A new Federal Reserve study develops and empirically validates a queuing model for residential mortgage supply. The paper quantifies how demand shocks increase mortgage rate spreads, loan quantities, and application processing times, using confidential Home Mortgage Disclosure Act data.

Demand shocks and lender pricing power

Building on queuing theory, a new model of residential mortgage supply is developed and empirically validated.

It provides insights into how the stochastic arrival and sequential servicing of loan applications affect mortgage origination, offering closed-form predictions for lenders' optimal responses to changes in mortgage demand.

Using confidential Home Mortgage Disclosure Act (HMDA) data, the study estimates that a one standard deviation increase in mortgage demand raises mortgage rate spreads by 3 to 8 basis points, increases loan quantities by 20 to 32 percent, and extends application processing times by 3 to 5 days.

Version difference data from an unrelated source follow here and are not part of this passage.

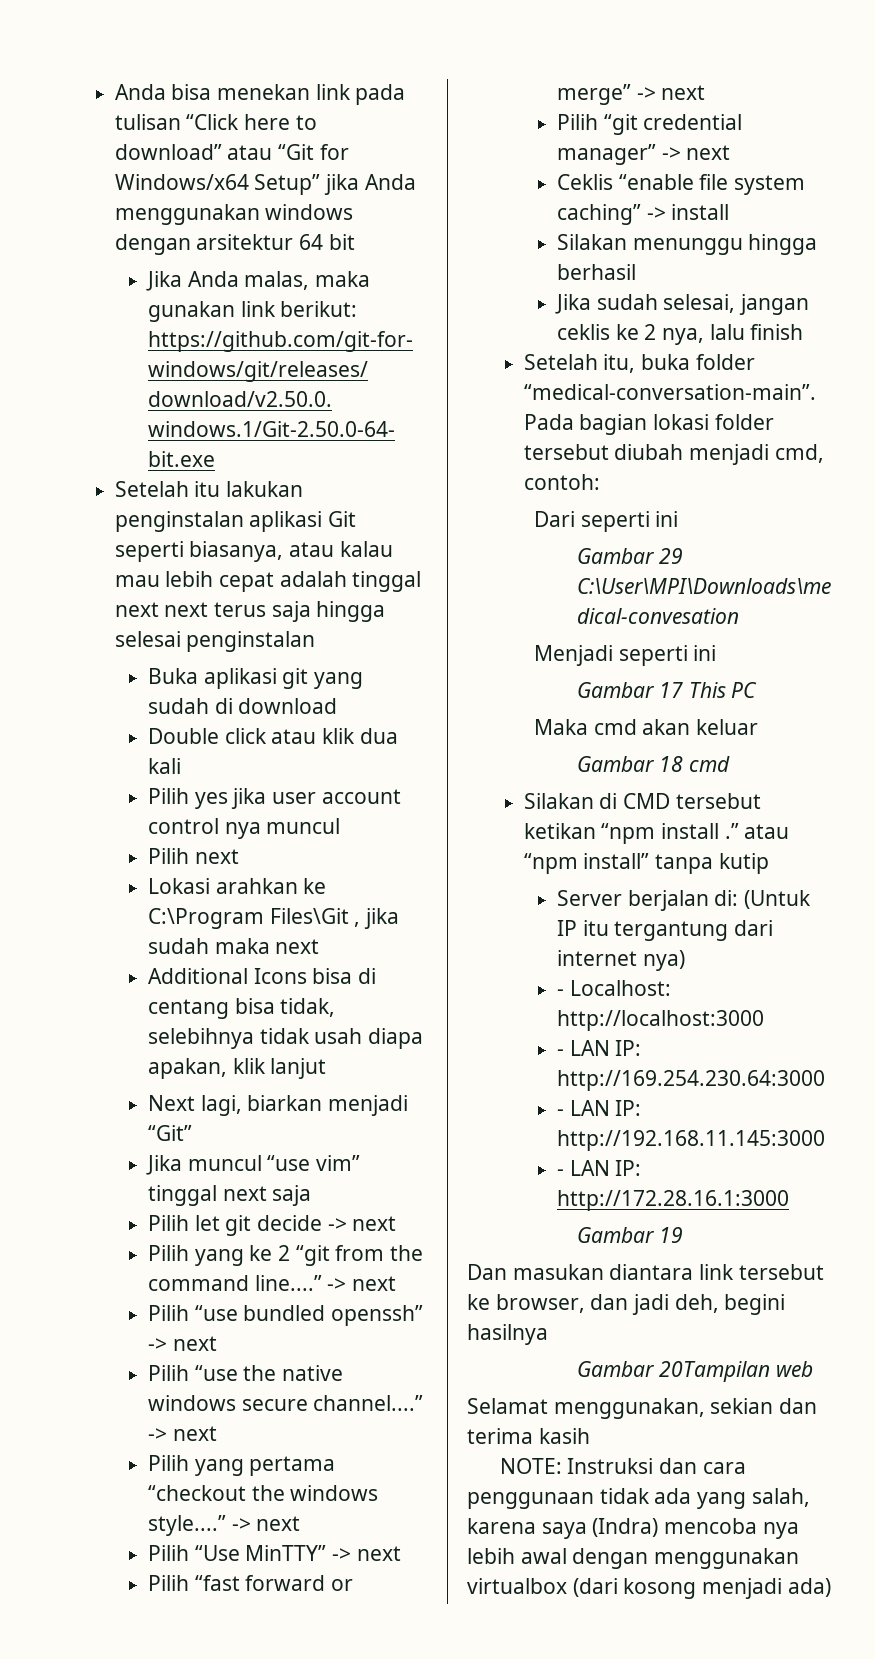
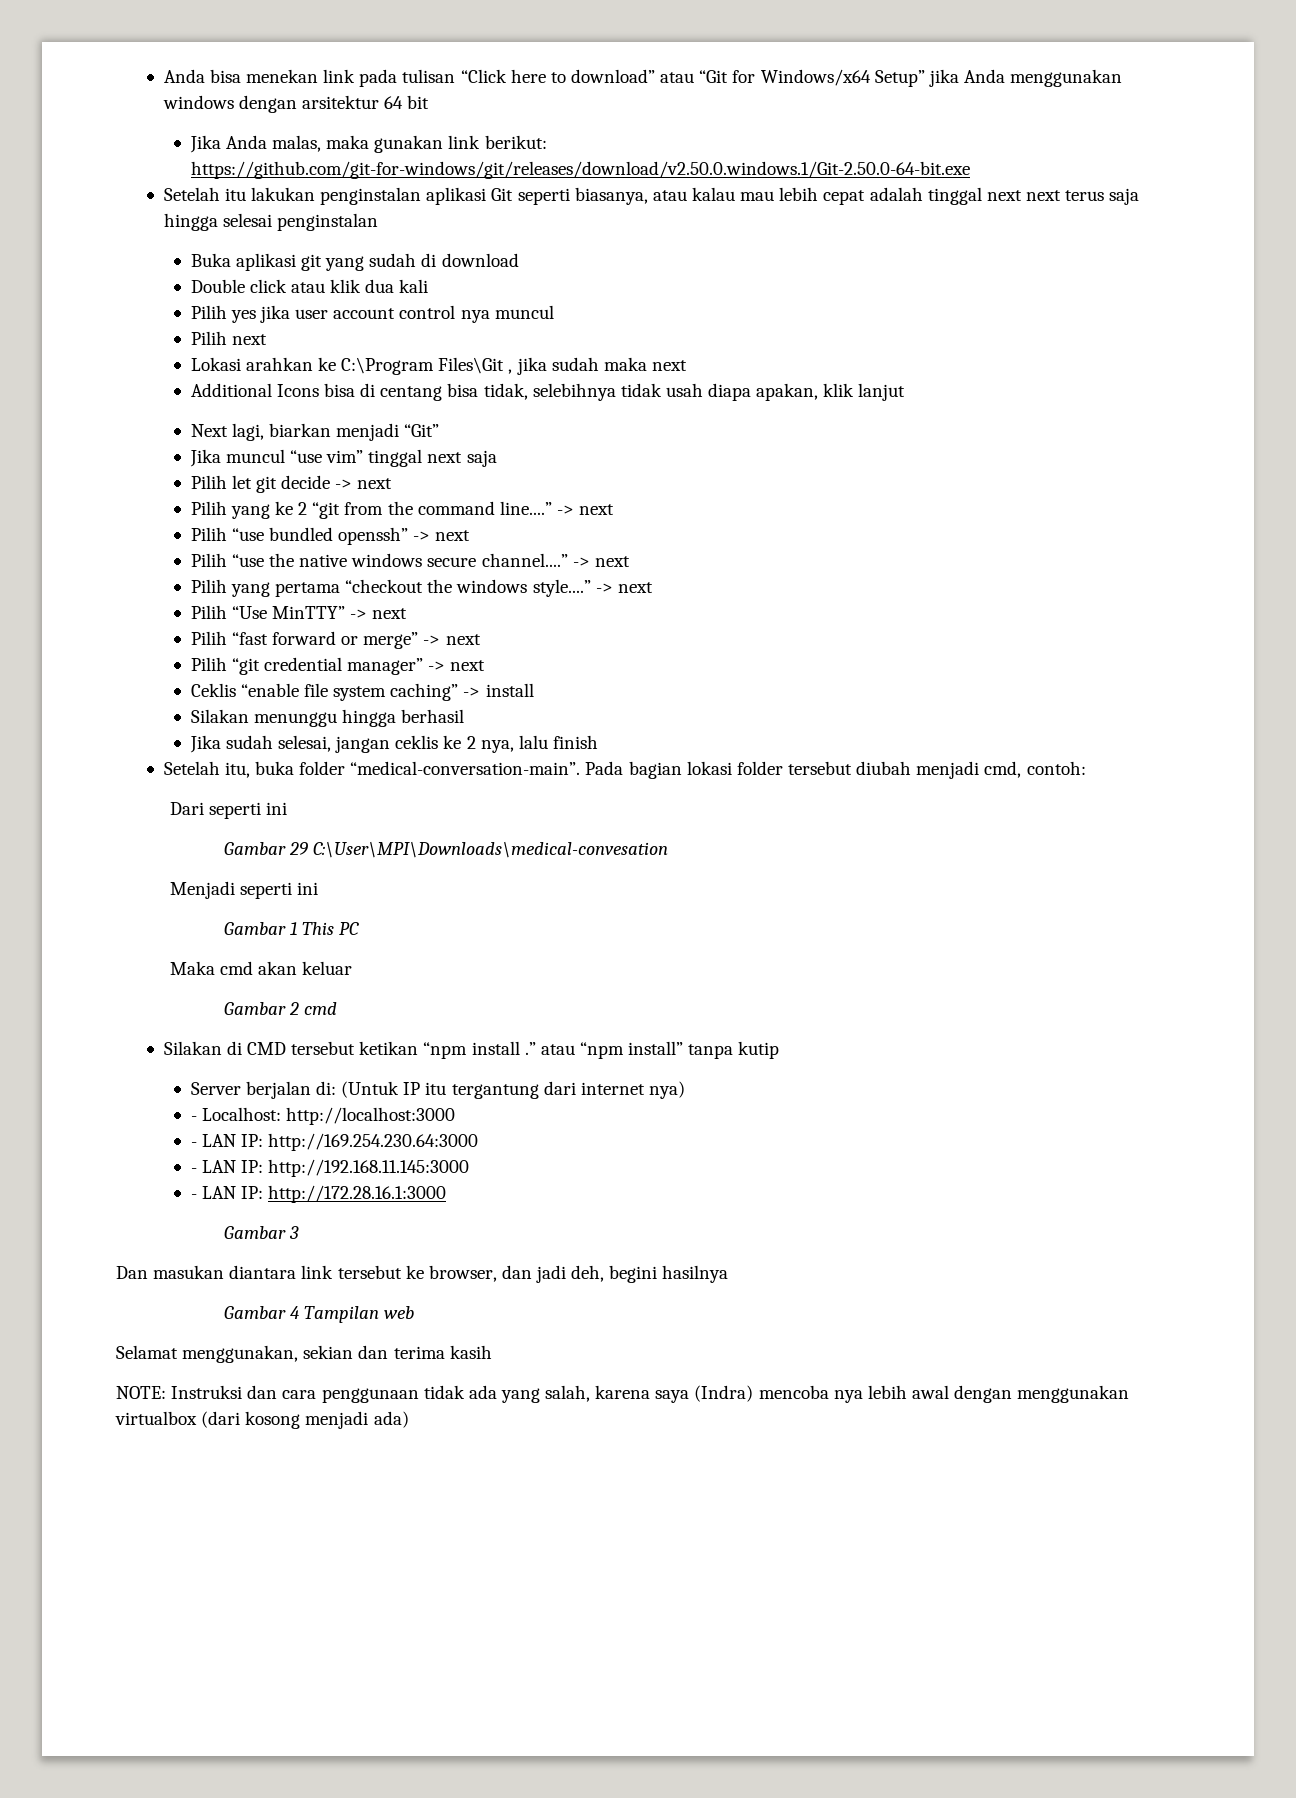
- Gambar 17 This PC
+ Gambar 1 This PC
- Gambar 18 cmd
+ Gambar 2 cmd
- Gambar 19
+ Gambar 3
- Gambar 20Tampilan web
+ Gambar 4 Tampilan web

These findings highlight that operational congestion, driven by demand shocks, directly influences lenders' pricing power and causes processing delays, providing microeconomic evidence for capacity constraint channels previously observed at an aggregate level.

Borrower sensitivity limits price hikes

The study reveals that borrower price sensitivity significantly moderates the increase in lender pricing power during demand shocks.

Specifically, a one standard deviation increase in mortgage demand elasticity reduces spreads by 0.7 to 2.4 basis points.

This interaction means the net effect of a positive demand shock on mortgage spreads is a more contained 1.3 to 7.5 basis point increase.

The empirical results are robust across various specifications, with identification primarily driven by time-series rather than cross-sectional variation.

This suggests that macroeconomic factors, such as interest rate cycles, are key determinants of mortgage demand dynamics and influence lenders' pricing power.

A versatile tool for constrained markets

This research provides crucial microeconomic evidence for capacity constraint channels, confirming aggregate patterns in prior work.

Its methodology, integrating queuing theory into a structural model, offers a flexible and powerful tool for analyzing supply-side frictions in various capacity-constrained industries beyond residential mortgages.

This deep dive into operational dynamics offers supervisors a new lens to assess market efficiency and consumer impact.